* _Task instructions_
Search the data for the word "notify" and copy each line that has it.

* _Extracted records_
# # #

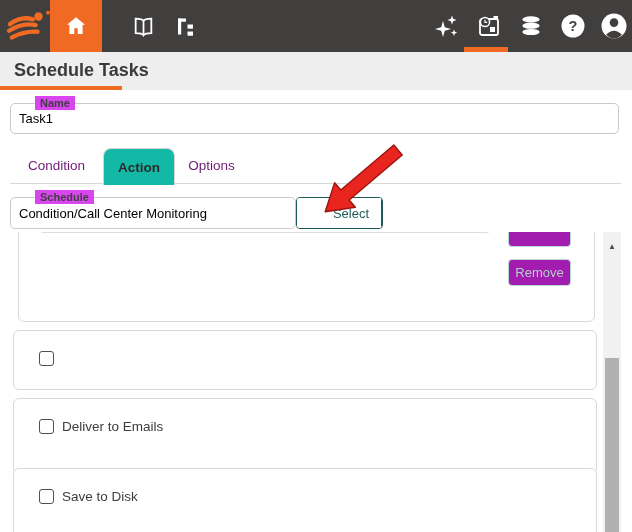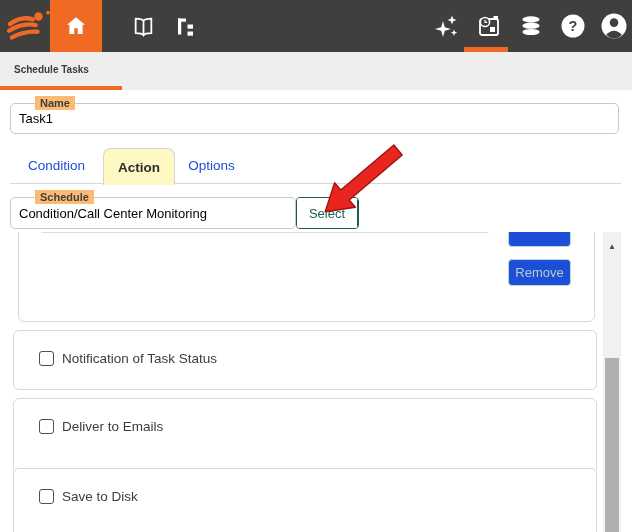--- a/index.html
+++ b/index.html
@@ -11,53 +11,53 @@
   .abs{position:absolute;}
 
   
   .navbar{left:0;top:0;width:632px;height:52px;background:#413e3e;}
   .nav-icon{display:flex;align-items:center;justify-content:center;position:absolute;top:0;height:52px;cursor:pointer;}
   .home-btn{left:50px;width:52px;background:#f06a23;}
   .nav-underline{left:464px;top:47px;width:44px;height:5px;background:#f06a23;}
 
   
   .strip{left:0;top:52px;width:632px;height:38px;background:#efeeee;}
-  .strip-label{left:14px;top:52px;height:34px;line-height:36px;font-size:10px;font-weight:bold;color:#3a3a3a;}
+  .strip-label{left:14px;top:52px;height:34px;line-height:36px;font-size:18px;font-weight:bold;color:#3a3a3a;}
   .strip-underline{left:0;top:86px;width:122px;height:4px;background:#f06a23;}
 
   
   .ofield{border:1px solid #c9c9c9;border-radius:5px;background:#fff;}
-  .ofield .legend{position:absolute;top:-8px;left:24px;background:#fdba74;padding:0 5px;font-size:11px;font-weight:bold;color:#3f3f3f;line-height:14px;}
+  .ofield .legend{position:absolute;top:-8px;left:24px;background:#d946ef;padding:0 5px;font-size:11px;font-weight:bold;color:#3f3f3f;line-height:14px;}
   .ofield .fval{height:100%;display:flex;align-items:center;padding-left:8px;font-size:13px;color:#000000;}
   #name-field{left:10px;top:103px;width:607px;height:29px;}
   #dash-field{left:10px;top:197px;width:284px;height:30px;}
 
   
   .tabs-line{left:10px;top:183px;width:611px;height:1px;background:#d8d8d8;}
-  .tab{top:148px;height:35px;display:flex;align-items:center;justify-content:center;font-size:13.5px;color:#1d4ed8;cursor:pointer;}
-  .tab.active{top:148px;height:36px;background:#fef9c3;border:1px solid #d5d5d5;border-bottom:none;border-radius:8px 8px 0 0;font-weight:bold;color:#2b2b2b;z-index:2;}
+  .tab{top:148px;height:35px;display:flex;align-items:center;justify-content:center;font-size:13.5px;color:#701a75;cursor:pointer;}
+  .tab.active{top:148px;height:36px;background:#14b8a6;border:1px solid #d5d5d5;border-bottom:none;border-radius:8px 8px 0 0;font-weight:bold;color:#2b2b2b;z-index:2;}
   #tab-condition{left:10px;width:93px;}
   #tab-action{left:103px;width:70px;}
   #tab-options{left:173px;width:77px;}
 
   
   .btn-group{left:296px;top:197px;height:32px;display:flex;border:1px solid #1d5a55;border-radius:4px;overflow:hidden;background:#fff;box-sizing:border-box;}
   .btn-group .gbtn{height:100%;display:flex;align-items:center;justify-content:center;font-size:13px;color:#1d5a55;background:#fff;cursor:pointer;}
   .btn-group .gbtn:first-child{border-right:1px solid #1d5a55;}
-  #btn-select{width:60px;}
+  #btn-select{width:60px;padding-left:24px;}
   #btn-clear{width:50px;}
 
   .arrow-svg{left:305px;top:140px;z-index:5;pointer-events:none;}
 
   
   .scroll-region{left:0;top:232px;width:632px;height:300px;overflow:hidden;}
   .card{position:absolute;background:#fff;border:1px solid #d9d9d9;border-radius:6px;box-sizing:border-box;}
   #card-list{left:18px;top:-50px;width:577px;height:140px;}
   #list-box{position:absolute;left:20px;top:-42px;width:450px;height:90px;border:1px solid #dcdcdc;border-radius:4px;background:#fff;}
-  .side-btn{position:absolute;left:489px;width:63px;background:#1d4ed8;border:1px solid #bcd8d4;border-radius:4px;box-sizing:border-box;display:flex;align-items:center;justify-content:center;font-size:13px;color:#b3cfcb;cursor:default;}
+  .side-btn{position:absolute;left:489px;width:63px;background:#a21caf;border:1px solid #bcd8d4;border-radius:4px;box-sizing:border-box;display:flex;align-items:center;justify-content:center;font-size:13px;color:#b3cfcb;cursor:default;}
   #partial-btn{top:32px;height:32px;}
   #remove-btn{top:76px;height:27px;}
   #card-notify{left:13px;top:98px;width:584px;height:60px;}
   #card-email{left:13px;top:166px;width:584px;height:76px;}
   #card-disk{left:13px;top:236px;width:584px;height:72px;}
   .cbx{position:absolute;left:25px;top:20px;width:15px;height:15px;border:1.6px solid #505050;border-radius:3px;background:#fff;cursor:pointer;box-sizing:border-box;}
   .cbx-label{position:absolute;left:48px;top:20px;height:16px;line-height:16px;font-size:13.5px;color:#3d3d3d;}
 
   
   .sbar{position:absolute;left:603px;top:0;width:18px;height:300px;background:#f1f1f1;}
@@ -167,21 +167,20 @@
 <div class="abs scroll-region">
 
   <div class="card" id="card-list">
     <div id="list-box"></div>
     <div class="side-btn" id="partial-btn"></div>
     <div class="side-btn" id="remove-btn">Remove</div>
   </div>
 
   <div class="card" id="card-notify">
     <div class="cbx"></div>
-    <div class="cbx-label">Notification of Task Status</div>
   </div>
 
   <div class="card" id="card-email">
     <div class="cbx"></div>
     <div class="cbx-label">Deliver to Emails</div>
   </div>
 
   <div class="card" id="card-disk">
     <div class="cbx"></div>
     <div class="cbx-label">Save to Disk</div>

# # #

* _Response_
   #card-notify{left:13px;top:98px;width:584px;height:60px;}
   <div class="card" id="card-notify">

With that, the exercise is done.